Supplied data:
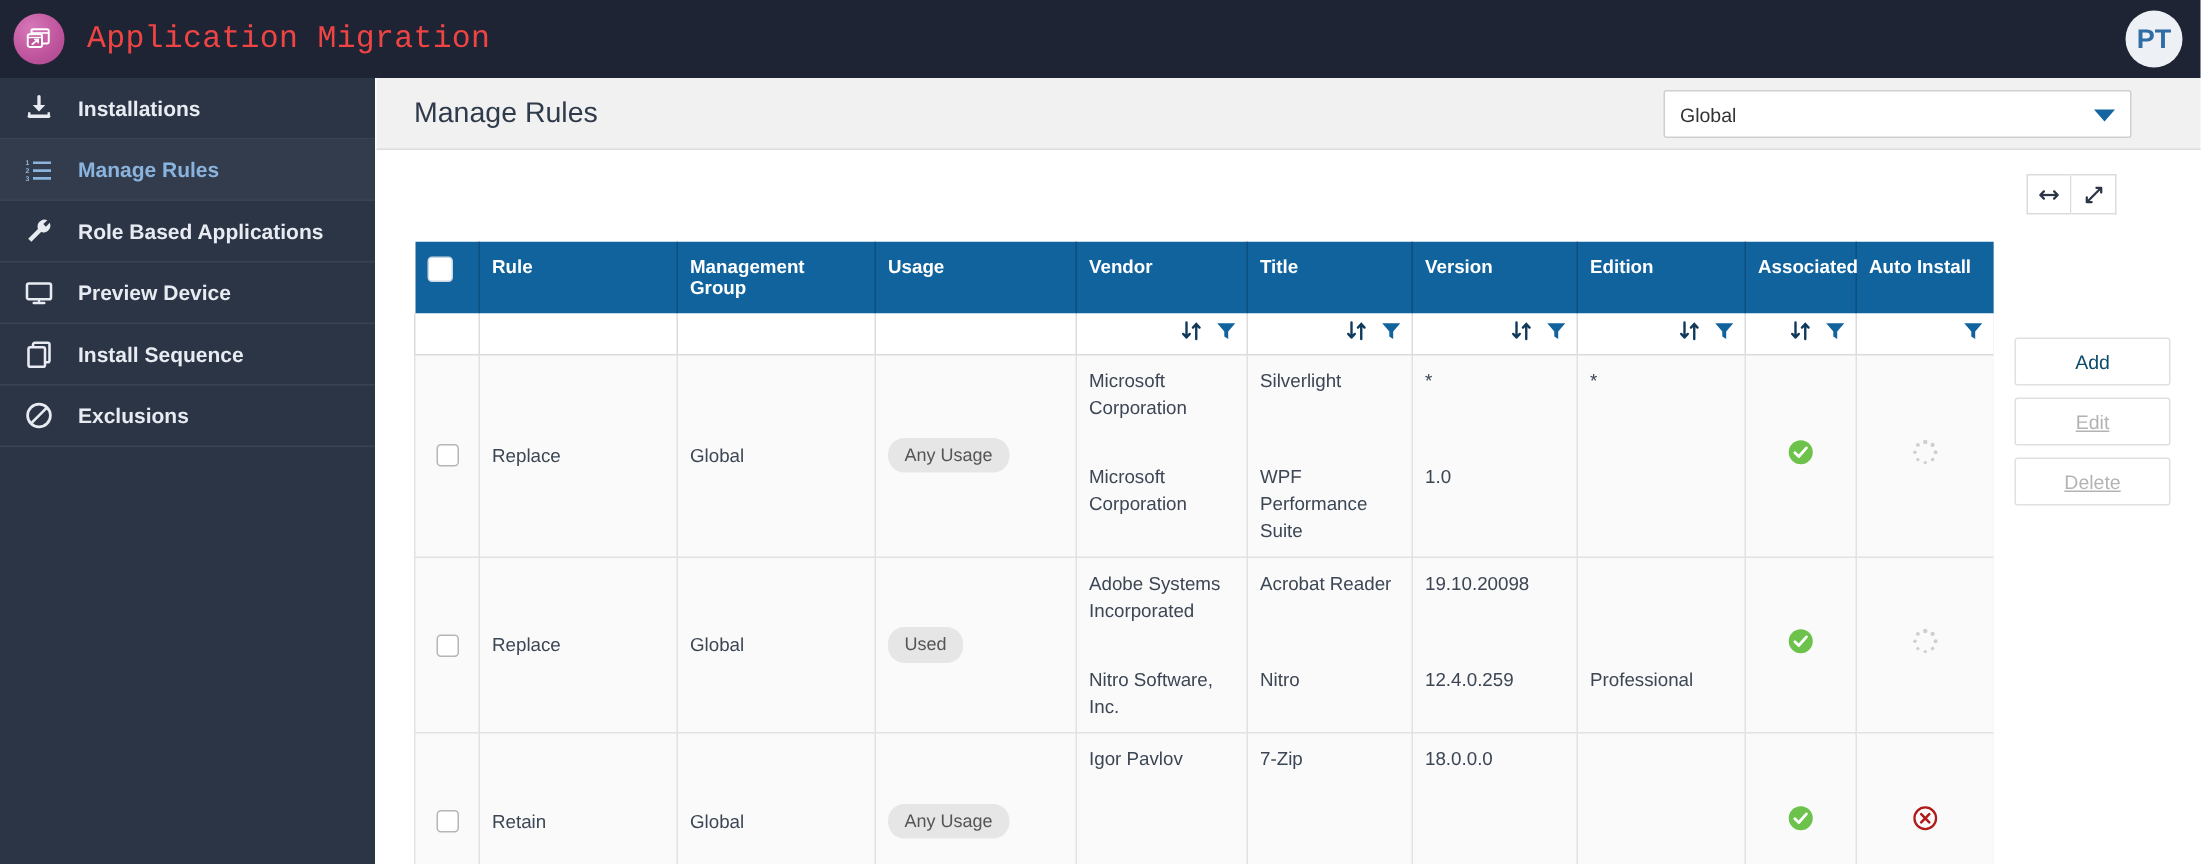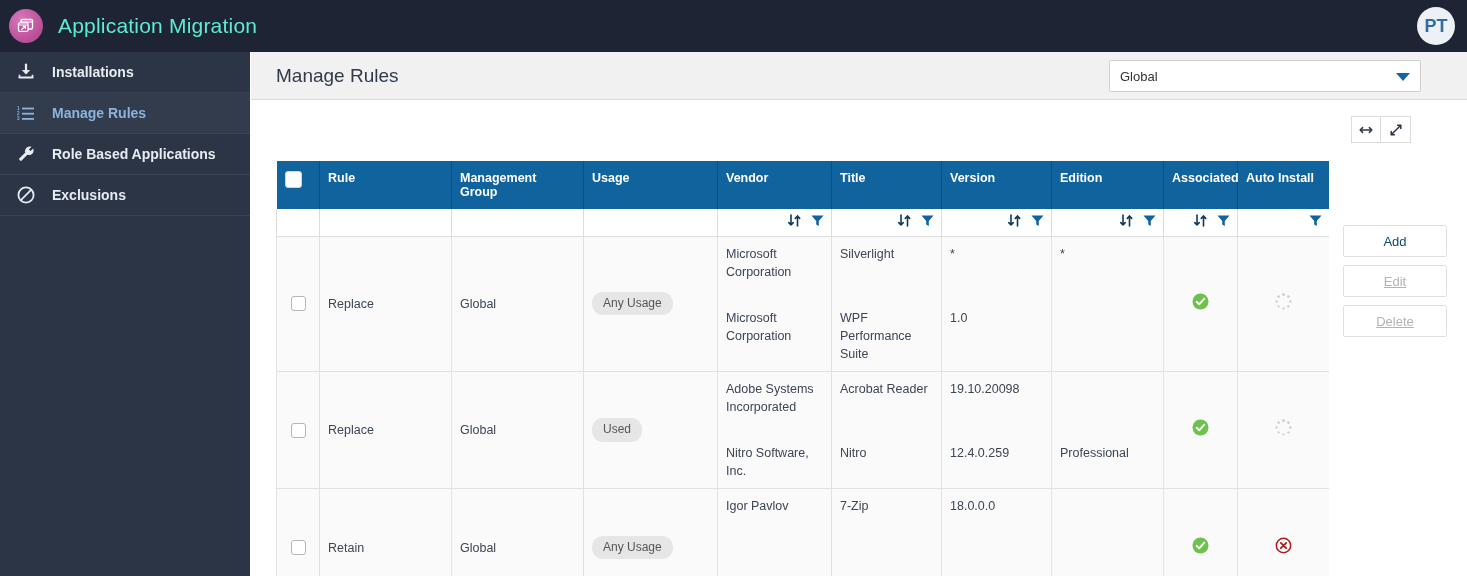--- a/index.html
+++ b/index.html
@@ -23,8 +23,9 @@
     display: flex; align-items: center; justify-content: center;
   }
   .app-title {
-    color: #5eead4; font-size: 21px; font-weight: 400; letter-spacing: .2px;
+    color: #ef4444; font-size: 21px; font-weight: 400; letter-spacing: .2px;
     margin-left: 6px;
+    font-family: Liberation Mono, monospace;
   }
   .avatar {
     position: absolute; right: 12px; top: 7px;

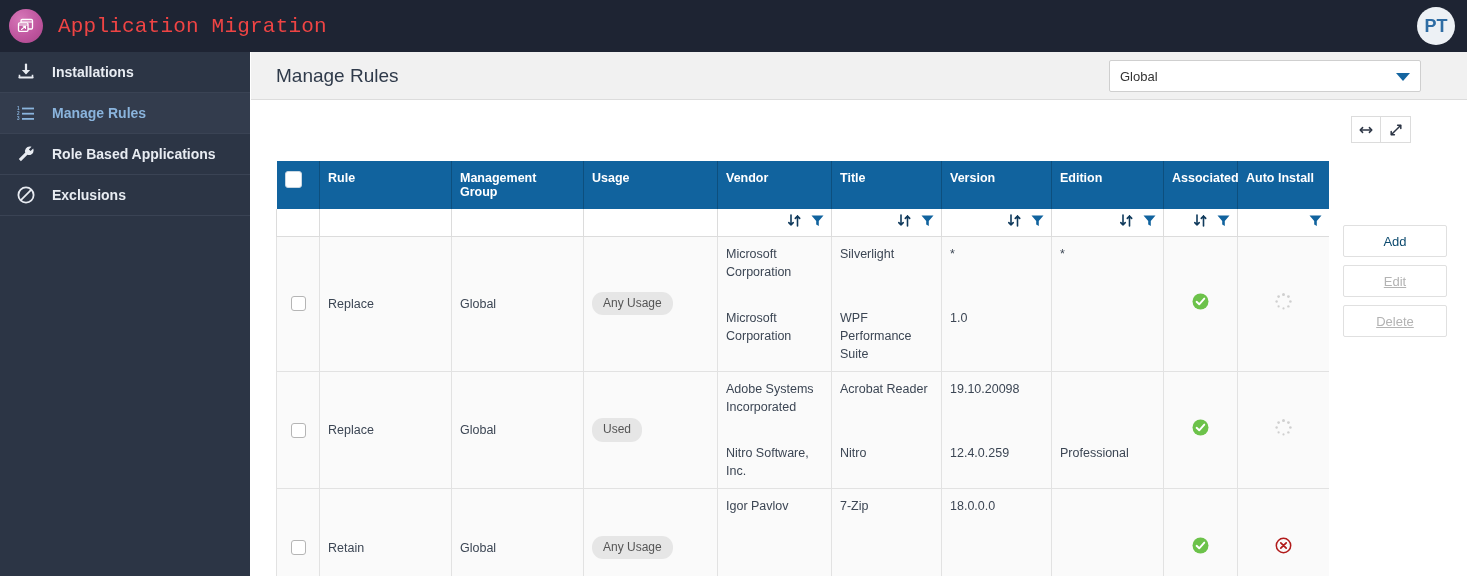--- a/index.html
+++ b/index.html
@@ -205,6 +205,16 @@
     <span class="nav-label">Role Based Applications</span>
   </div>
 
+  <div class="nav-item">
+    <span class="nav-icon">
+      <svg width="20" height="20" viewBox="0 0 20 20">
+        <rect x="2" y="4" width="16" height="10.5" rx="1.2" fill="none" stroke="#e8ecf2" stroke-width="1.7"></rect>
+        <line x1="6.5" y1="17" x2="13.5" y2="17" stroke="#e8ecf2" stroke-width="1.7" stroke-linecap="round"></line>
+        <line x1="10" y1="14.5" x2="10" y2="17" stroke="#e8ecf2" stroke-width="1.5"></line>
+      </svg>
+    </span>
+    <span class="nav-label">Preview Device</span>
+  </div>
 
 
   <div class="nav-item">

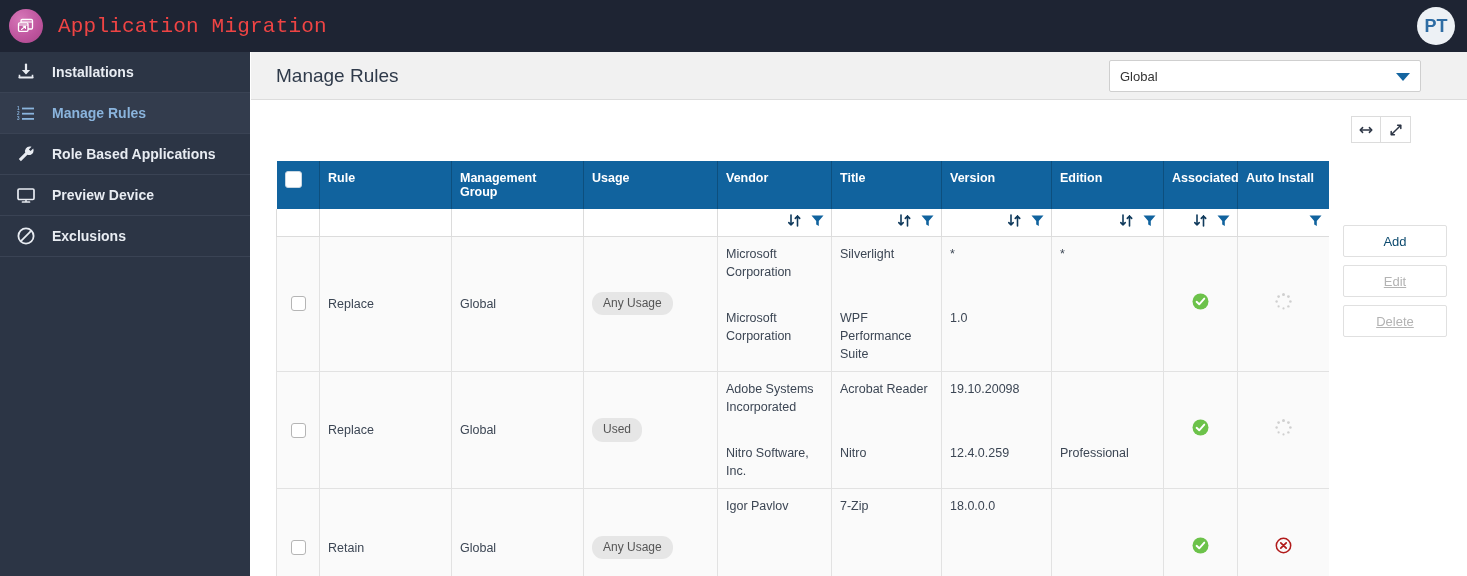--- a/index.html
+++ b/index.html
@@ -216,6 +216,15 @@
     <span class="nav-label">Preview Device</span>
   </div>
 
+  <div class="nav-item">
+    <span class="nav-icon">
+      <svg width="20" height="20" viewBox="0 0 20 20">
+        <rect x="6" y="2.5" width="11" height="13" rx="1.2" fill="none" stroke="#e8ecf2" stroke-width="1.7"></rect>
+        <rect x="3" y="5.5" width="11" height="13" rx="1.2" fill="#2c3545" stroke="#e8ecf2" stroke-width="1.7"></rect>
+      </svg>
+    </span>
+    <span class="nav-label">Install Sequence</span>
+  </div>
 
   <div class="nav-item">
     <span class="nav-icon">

Task:
Search the records for the word "Preview" and return every line that holds it.

Result for this exercise:
+    <span class="nav-label">Preview Device</span>
     <span class="nav-label">Preview Device</span>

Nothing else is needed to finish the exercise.